What have you learned about people’s openness toward partnering with other companies to share data, and what are some of the challenges or realities of business that you need to be aware of when trying to forge those partnerships?
Gune: From one angle I understand that we could collaborate 100x more if we didn’t have these closed doors. But there is confusion about who owns the data, and it is a rightful confusion. The simplistic answer is the patient owns the data, but the clinicians and providers have spent a lot of energy and time collecting that data and managing that data, so I can see how physicians feel that they have some rights over that data as well.
But if you dig a little bit deeper, what patients are most concerned with when they talk about data is, is my data going to be used to give me better medicine or potentially create better medicine for future generations? Virtually every person on the planet would give a thumbs up for that. What they are really scared about is, will my data be used to deny access to treatment or insurance coverage as a precondition, that is a big fear. Same thing on the provider side. What they fear is, we are the front line of health care, is the data that we generate and collect going to be used by a company to make millions or billions of dollars?
Partnerships are at the core of Huma, and these partnerships span pharma companies, pharma distributors, and healthcare providers. What we focus on is making sure our partner’s interests are protected when it comes to data and the potential value we can create from that data.
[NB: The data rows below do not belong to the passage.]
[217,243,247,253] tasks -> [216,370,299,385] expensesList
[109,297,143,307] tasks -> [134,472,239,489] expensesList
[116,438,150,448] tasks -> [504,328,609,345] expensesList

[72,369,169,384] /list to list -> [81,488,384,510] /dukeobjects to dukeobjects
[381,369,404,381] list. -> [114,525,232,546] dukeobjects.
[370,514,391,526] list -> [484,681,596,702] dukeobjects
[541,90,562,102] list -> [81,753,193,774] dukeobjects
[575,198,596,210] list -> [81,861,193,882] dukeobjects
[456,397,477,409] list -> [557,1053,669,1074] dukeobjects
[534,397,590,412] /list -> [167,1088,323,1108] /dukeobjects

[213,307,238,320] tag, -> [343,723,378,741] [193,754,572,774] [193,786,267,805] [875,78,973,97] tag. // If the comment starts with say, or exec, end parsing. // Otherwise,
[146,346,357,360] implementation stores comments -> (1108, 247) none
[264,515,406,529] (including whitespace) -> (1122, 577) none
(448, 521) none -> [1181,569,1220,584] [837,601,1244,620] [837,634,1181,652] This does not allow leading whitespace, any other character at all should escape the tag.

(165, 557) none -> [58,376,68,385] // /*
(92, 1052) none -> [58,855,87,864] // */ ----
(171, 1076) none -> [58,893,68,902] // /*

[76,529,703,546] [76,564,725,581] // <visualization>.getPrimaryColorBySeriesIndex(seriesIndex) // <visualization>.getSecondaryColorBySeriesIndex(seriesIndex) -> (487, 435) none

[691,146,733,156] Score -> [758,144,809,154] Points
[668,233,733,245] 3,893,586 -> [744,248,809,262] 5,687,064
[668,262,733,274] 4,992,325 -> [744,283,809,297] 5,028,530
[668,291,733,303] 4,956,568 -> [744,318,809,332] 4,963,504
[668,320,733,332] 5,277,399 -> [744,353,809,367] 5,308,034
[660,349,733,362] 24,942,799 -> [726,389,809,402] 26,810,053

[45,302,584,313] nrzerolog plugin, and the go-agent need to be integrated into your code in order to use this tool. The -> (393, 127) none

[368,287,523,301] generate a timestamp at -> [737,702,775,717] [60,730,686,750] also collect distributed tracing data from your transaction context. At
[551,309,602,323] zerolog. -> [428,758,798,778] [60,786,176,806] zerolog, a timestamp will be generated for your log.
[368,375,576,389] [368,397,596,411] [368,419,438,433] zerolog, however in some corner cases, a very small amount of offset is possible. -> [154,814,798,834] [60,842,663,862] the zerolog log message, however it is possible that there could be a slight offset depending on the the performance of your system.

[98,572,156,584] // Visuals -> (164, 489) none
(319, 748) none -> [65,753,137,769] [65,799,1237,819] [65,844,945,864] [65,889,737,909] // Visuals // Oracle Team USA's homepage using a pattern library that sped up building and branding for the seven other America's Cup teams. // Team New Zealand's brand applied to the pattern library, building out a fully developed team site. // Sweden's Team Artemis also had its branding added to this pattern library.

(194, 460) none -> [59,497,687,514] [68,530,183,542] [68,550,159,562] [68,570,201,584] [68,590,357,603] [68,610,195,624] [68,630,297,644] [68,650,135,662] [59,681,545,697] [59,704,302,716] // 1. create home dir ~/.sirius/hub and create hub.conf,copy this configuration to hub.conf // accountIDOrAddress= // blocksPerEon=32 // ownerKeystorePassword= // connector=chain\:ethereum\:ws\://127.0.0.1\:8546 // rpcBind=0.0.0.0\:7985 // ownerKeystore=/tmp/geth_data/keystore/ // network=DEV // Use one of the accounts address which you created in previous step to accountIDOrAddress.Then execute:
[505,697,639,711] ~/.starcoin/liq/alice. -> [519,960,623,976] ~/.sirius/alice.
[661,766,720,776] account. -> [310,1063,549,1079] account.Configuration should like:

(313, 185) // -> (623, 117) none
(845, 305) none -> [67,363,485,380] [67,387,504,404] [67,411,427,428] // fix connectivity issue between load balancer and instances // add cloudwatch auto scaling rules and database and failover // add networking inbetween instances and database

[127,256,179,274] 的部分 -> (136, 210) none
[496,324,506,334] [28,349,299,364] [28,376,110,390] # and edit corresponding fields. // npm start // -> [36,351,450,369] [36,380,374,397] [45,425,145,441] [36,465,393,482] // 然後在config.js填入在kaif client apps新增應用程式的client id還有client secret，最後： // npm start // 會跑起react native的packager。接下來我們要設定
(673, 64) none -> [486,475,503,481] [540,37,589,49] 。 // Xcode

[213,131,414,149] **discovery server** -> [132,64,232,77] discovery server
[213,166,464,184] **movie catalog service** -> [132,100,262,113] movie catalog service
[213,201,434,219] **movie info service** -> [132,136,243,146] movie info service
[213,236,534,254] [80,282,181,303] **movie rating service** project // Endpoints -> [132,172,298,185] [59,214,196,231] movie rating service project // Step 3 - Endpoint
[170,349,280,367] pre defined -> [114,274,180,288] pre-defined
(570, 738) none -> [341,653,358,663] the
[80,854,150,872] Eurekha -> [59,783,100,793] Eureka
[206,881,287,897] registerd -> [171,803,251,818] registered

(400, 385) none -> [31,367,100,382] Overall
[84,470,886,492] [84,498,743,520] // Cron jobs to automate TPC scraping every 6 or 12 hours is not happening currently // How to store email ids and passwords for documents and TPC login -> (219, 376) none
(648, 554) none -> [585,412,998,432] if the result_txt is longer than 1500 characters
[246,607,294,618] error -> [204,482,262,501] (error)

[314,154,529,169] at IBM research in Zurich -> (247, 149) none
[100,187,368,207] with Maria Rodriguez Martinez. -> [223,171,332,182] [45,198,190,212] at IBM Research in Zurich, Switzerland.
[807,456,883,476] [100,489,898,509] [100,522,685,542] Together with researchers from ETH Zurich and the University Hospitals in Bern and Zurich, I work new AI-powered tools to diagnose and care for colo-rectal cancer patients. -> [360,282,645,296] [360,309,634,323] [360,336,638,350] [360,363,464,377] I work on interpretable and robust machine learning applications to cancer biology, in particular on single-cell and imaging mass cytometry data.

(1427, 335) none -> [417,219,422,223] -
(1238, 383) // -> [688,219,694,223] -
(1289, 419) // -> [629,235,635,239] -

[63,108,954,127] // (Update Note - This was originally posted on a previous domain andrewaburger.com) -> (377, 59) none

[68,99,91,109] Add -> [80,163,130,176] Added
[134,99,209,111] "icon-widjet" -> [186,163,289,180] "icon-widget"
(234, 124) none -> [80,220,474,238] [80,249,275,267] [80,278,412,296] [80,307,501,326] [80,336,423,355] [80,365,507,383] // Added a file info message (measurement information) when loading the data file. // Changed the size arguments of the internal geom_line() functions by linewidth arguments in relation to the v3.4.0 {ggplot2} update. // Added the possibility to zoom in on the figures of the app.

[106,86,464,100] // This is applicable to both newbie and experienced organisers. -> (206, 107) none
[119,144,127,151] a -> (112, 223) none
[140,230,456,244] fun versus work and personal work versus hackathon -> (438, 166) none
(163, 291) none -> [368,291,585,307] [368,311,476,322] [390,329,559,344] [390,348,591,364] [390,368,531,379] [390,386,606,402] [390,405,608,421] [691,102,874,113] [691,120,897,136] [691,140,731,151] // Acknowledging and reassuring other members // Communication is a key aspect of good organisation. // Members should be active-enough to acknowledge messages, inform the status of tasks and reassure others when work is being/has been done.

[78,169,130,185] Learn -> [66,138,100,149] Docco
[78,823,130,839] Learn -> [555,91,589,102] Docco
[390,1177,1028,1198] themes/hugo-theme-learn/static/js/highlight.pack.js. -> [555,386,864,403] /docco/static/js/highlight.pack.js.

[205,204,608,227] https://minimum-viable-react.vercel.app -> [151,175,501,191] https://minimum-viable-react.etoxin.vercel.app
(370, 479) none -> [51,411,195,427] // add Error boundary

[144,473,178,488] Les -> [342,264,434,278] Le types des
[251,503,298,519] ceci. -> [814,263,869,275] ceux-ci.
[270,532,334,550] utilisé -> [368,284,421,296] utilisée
If we are up front with them, then we see a lot more collaboration.
How is Huma currently using AI and machine learning?
Gune: We’re using it in multiple ways. In the respiratory space, we are looking at how to drive more predictive signaling based on patient data as well as geographical and environmental data to predict a risk for an exasperation of an asthma attack. We also have developed a cardiovascular risk score that assesses your risk for cardiovascular disease over the next 5 to 10 years, and it is based on data from the UK Biobank, and right now we are working in collaboration with Bayer to screen patients through a simple app.
But we see applications of AI on all our platforms, including applications related to the patient experience, such as sending personalized content to specific patients using AI. I think the applications of AI are endless.
Looking at digital health in general, what do you think is the next step in terms of improving digital health or improving adoption of digital health to enhance care delivery and patient health?
Gune: I see three avenues for digital health. One is scaling. In Europe, we are at scale with about 1.8 million active users and we are deployed in over 3,000 hospitals and clinics, and our goal is to bring that to the U.S. over the next few years. I expect a few companies to achieve that million-patient type of scale soon.
Next is incorporating AI to drive more penetration and more support for healthcare workers and bring more value to patients. The third piece is continuing innovation of new delivery of care models. That will require a lot of support from CMS and various reimbursement parties across the globe, as well as more participation from pharma and MedTech companies. For example, there’s a lot of potential for digital health in surgery, and those models are still not explored. I expect to see more models coming out with the potential for scale in the surgery area.